As Democracias na América Latina
Por José Maria Nóbrega Jr. – Professor de Ciência Política
da Universidade Federal de Campina Grande (PB)
Lendo
e observando o cenário político da América Latina (AL) nos últimos tempos,
percebe-se claramente que a maioria dos observadores políticos não comunga de
conceitos similares sobre o que é um regime político plenamente democrático.
Alguns afirmam que a democracia só existe com maior participação popular.
Outros, que a democracia tem ponto de partida liberal e que a Constituição é a
Carta Magna que rege, ou deveria reger, uma sociedade democrática, colocando em
segundo plano a vontade popular.
Nem
tanto o céu, nem tanto a terra!
Democracia
é, inicialmente, uma aposta institucionalizada, mas a participação do povo
também é condição da democracia. Como afirmei, também, é condição. Nem a aposta institucionalizada no processo
político, nem a participação popular são suficientes para a democracia como
regime político sólido. Por isso as divergências nas opiniões dos especialistas
e a dificuldade do leitor em entender o que é Democracia como um conceito
prático e de fácil entendimento.
Usarei
dois estados latino-americanos como exemplos para discutir a questão
democrática na América Latina. O México, que vem atravessando uma fase de
violência descontrolada provocada pelo narcotráfico e a corrupção exacerbada. E
o Paraguai, que teve o seu presidente, Fernando Lugo, impeachado há alguns dias.
Começamos,
antes de entrar nos casos específicos, definindo o que é democracia
minimamente.
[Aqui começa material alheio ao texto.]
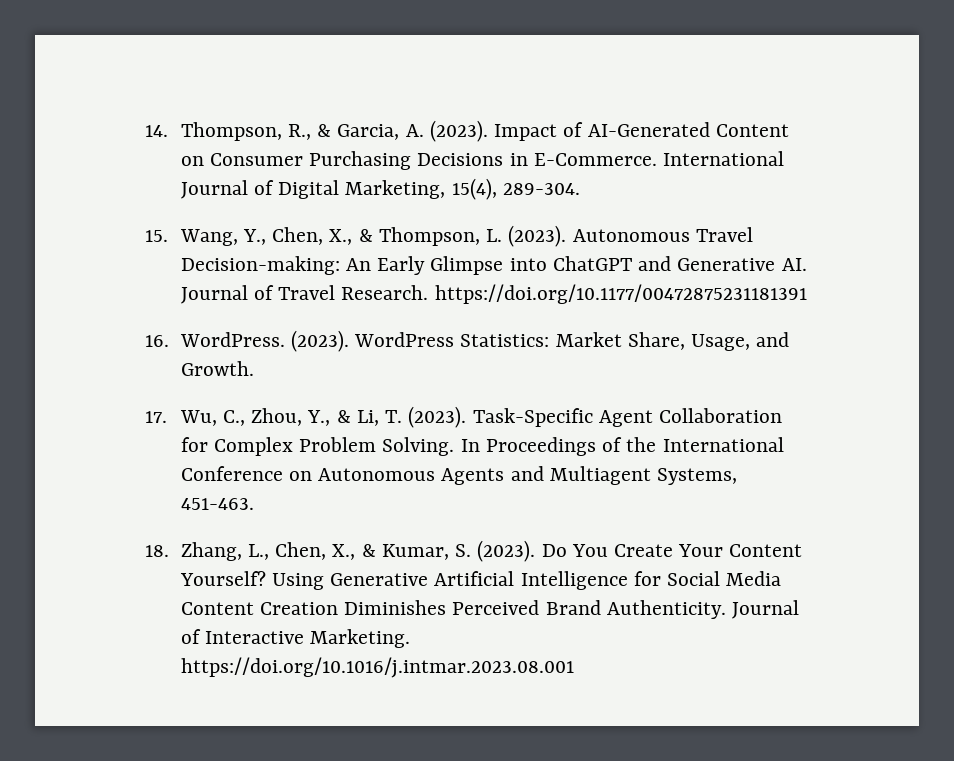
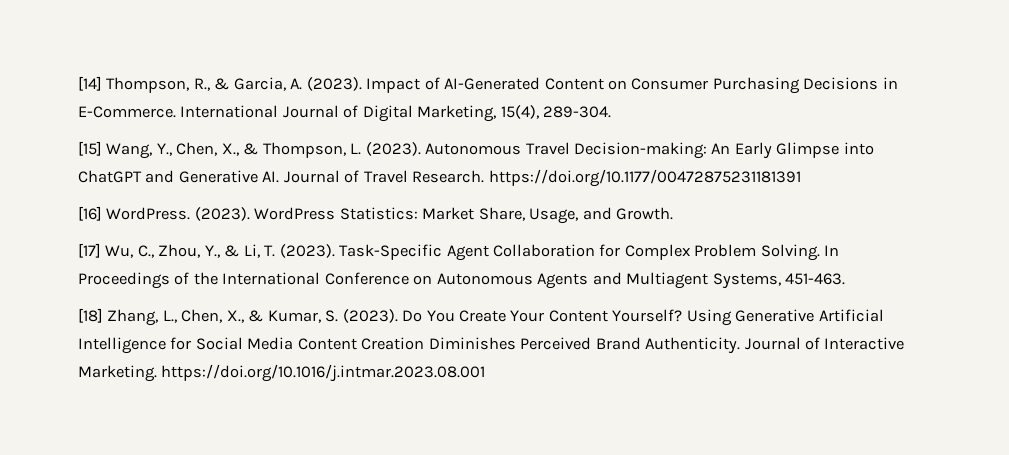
- 14. Thompson, R., & Garcia, A. (2023).
+ [14] Thompson, R., & Garcia, A. (2023).
- 15. Wang, Y., Chen, X., & Thompson, L. (2023).
+ [15] Wang, Y., Chen, X., & Thompson, L. (2023).
- 16. WordPress.
+ [16] WordPress.
- 17. Wu, C., Zhou, Y., & Li, T. (2023).
+ [17] Wu, C., Zhou, Y., & Li, T. (2023).
- 18. Zhang, L., Chen, X., & Kumar, S. (2023).
+ [18] Zhang, L., Chen, X., & Kumar, S. (2023).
Para a existência de um regime político democrático são
necessários: 1. Eleições limpas, livres, pluripartidárias e periódicas com
direito à alternância para o Executivo e o Legislativo; 2. Direitos políticos
extensos para a maioria adulta da população; 3. Estado de Direito Democrático,
onde o aparato institucional tem como principal meta garantir direitos
individuais e manter o estado laico; e 4. Controle dos civis sobre os
militares.
Dito
isto, vamos para o primeiro exemplo.
O México:
As
eleições no México correm num estado de guerra. Ou seja, as instituições
políticas do estado mexicano não estão conseguindo controlar a sociedade. Os
grupos criminosos se infiltraram no estado e os atores político-sociais não
conseguem manter o mínimo de segurança. Veracruz, cidade a 400 quilômetros da
capital mexicana e conhecida pelo seu potencial turístico, está dominada pelos
grupos de narcotraficantes, mais ou menos parecido com o que acontecia com
Bogotá e Medellín na Colômbia na década passada. Hoje a polícia não mais atua,
foi substituída por fuzileiros navais, ou seja, a segurança pública e
institucional não existe mais, foi solapada pela criminalidade violenta.
As
pessoas na cidade mexicana de Veracruz estão com tanto medo da situação de
carnificina provocada pelos constantes assassinatos, que algumas delas não vão
às urnas pelo simples fato de não terem garantia as suas vidas no trajeto entre
suas casas e as urnas. Daí reporto a importância do estado de direito, no
tópico terceiro da definição de democracia aqui exposta linhas acima. Eleições
vão ocorrer no México, mas isso não quer dizer que a democracia, como regime
político, ali se encontra. No máximo, temos alguns requisitos schumpeterianos
fragilizados. O desenho institucional do modelo de representação pouco importa
para a qualidade da democracia naquele país.
Sem
instituições que garantam a tutela da vida das pessoas, pouco importa se há
eleições ou não. O ponto de partida de qualquer regime político estável, e aí se
encontra a forma de governo democrática, requer as garantias aos direitos
fundamentais, antes mesmo do direito de escolha dos governantes.
O Paraguai:
Muitos
afirmam que houve golpe de estado no país com o impeachment de Lugo. Outros tantos afirmam que tudo transcorreu
dentro da legalidade. Quem estaria certo? Os da primeira análise ou os da
segunda análise? Difícil de responder. Mas, vamos lá!
Os
primeiros estão conceitualmente equivocados. Os segundos analisam de forma
macro, sem levar em consideração as idiossincrasias da constituição (ou das
instituições) paraguaias.
O
que é golpe? Como definir seu conceito?
Golpe
de estado pode ser definido como um ato unilateral de algum grupo político que
busca chegar ao poder passando por cima das instituições de dado estado. Este
grupo pode ser militar ou civil.
Definindo
minimamente o que é golpe de estado, vemos que o acontecido no Paraguai não
chega a ser um golpe de estado. No entanto, podemos questionar as instituições
paraguaias que não criaram maiores dispositivos para evitar que a maioria
parlamentar fosse suficiente para destituir um “mal” gestor.
A
constituição paraguaia garante o dispositivo que foi utilizado. Portanto, não
foi um golpe. Contudo, não evita afirmarmos que no Paraguai há uma frágil
democracia. Não pela parca participação das massas, isto não é verdade, pois há
eleições com os dispositivos do item um da definição supracitada. Porém, as
instituições e seus atores políticos são responsáveis (ou irresponsáveis) pelas
fragilidades constitucionais.
Trata-se
de uma frágil democracia, ou semidemocracia, que não avança para um regime
político democrático sólido. Mas, golpe de estado não ocorreu no Paraguai.
Precisamos
discutir com menos emoção e mais pragmatismo a democracia como regime político.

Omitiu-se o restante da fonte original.